Member of the Illinois Senate from the 16th district
- In office 1870 – 1872
- Preceded by: New district
- Succeeded by: Redistricted

Personal details
- Born: May 4, 1831 London, Ohio
- Died: October 31, 1873 (aged 42) Peoria, Illinois
- Party: Republican
- Profession: Attorney

= Lucien H. Kerr =

American politician (1831–1873)

Lucien H. Kerr (May 4, 1831 – October 31, 1873) was an American politician and soldier from Ohio. Coming with his family to Peoria County, Illinois, Kerr studied law but enlisted in the Union Army before getting the chance to practice. He rose to lead the 11th Regiment Illinois Volunteer Cavalry until he was mustered out in 1864. Upon his return to Peoria, Kerr practiced law. He served one two-year term in the Illinois Senate, then was defeated in a re-election bid. He died the next year from an injury from a hunting accident.

==Biography==
Lucien H. Kerr was born in London, Ohio, on May 4, 1831. The son of a prominent lawyer, Kerr studied at home and worked occasionally as a youth. He came with his family to a farm near Elmwood, Illinois. Kerr traded and shipped livestock in Elmwood, then moved to nearby Peoria to study law. Kerr was admitted to the bar around 1861, then almost immediately enlisted in the 11th Regiment Illinois Volunteer Cavalry of the Union Army. When the unit was deployed, Kerr was named its adjutant. He rose to the rank of major and lieutenant colonel, then assumed the full colonel when Col. Robert G. Ingersoll resigned after his capture. He was mustered out on December 19, 1864.
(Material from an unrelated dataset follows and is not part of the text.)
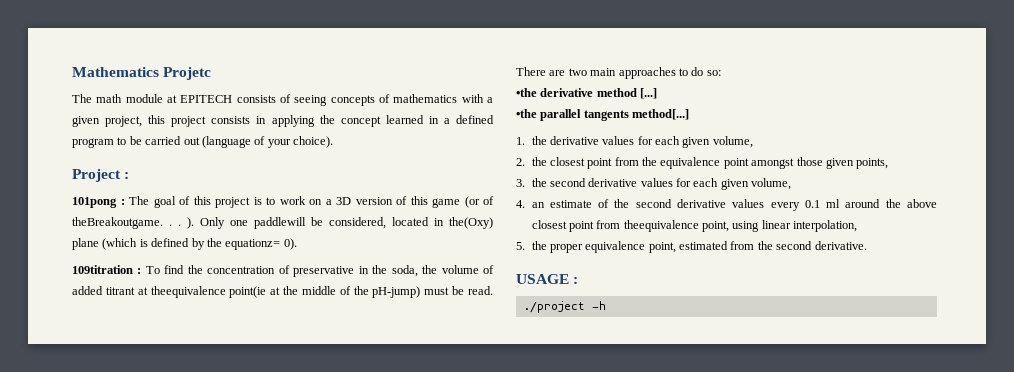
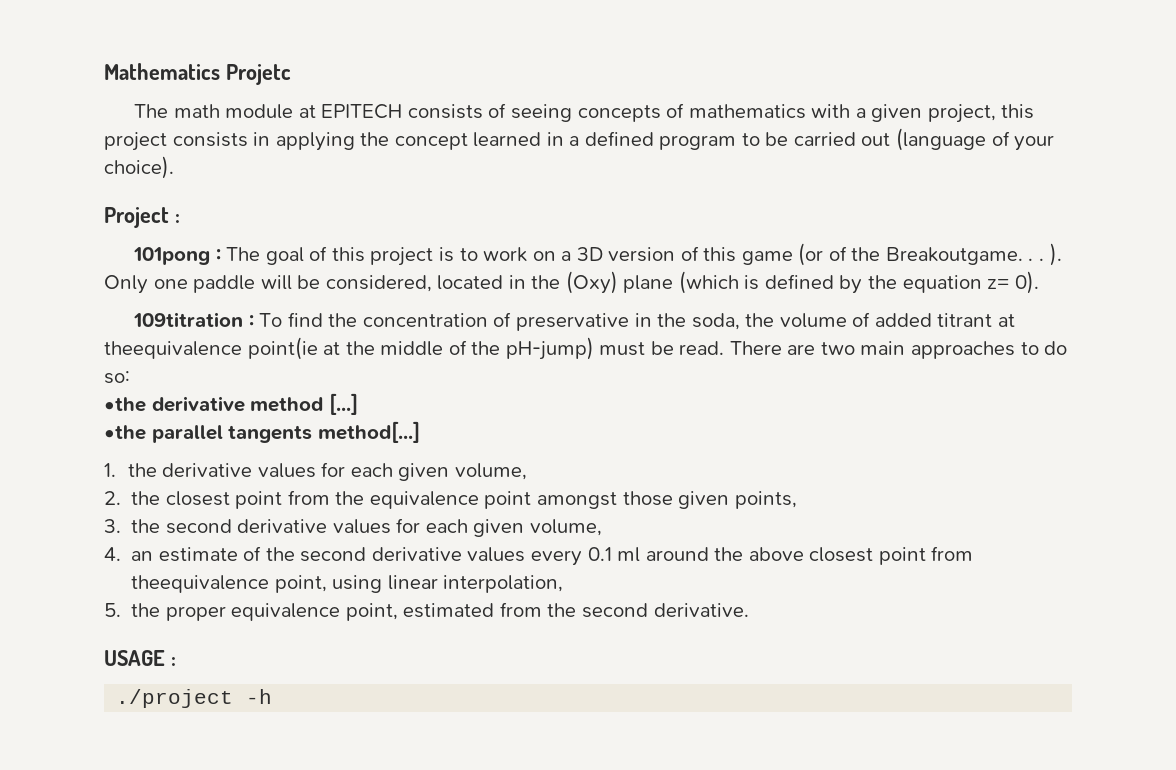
- 101pong : The goal of this project is to work on a 3D version of this game (or of theBreakoutgame. . . ).
+ 101pong : The goal of this project is to work on a 3D version of this game (or of the Breakoutgame. . . ).
- Only one paddlewill be considered, located in the(Oxy) plane (which is defined by the equationz= 0).
+ Only one paddle will be considered, located in the (Oxy) plane (which is defined by the equation z= 0).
Upon his return to Peoria, Kerr practiced law. He made a public speech announcing his alignment with the Republican Party. In 1870, Kerr was elected to the Illinois Senate, where he served a two-year term. He was a candidate for re-election in 1872, but was unsuccessful. Kerr was appointed Peoria City Attorney, holding the position until his death.

In 1873, Kerr accidentally discharged his firearm while hunting, receiving a gunshot wound. An infection quickly spread and he died at the house of the Mayor of Peoria on October 31, 1873. He was buried at Springdale Cemetery in Peoria.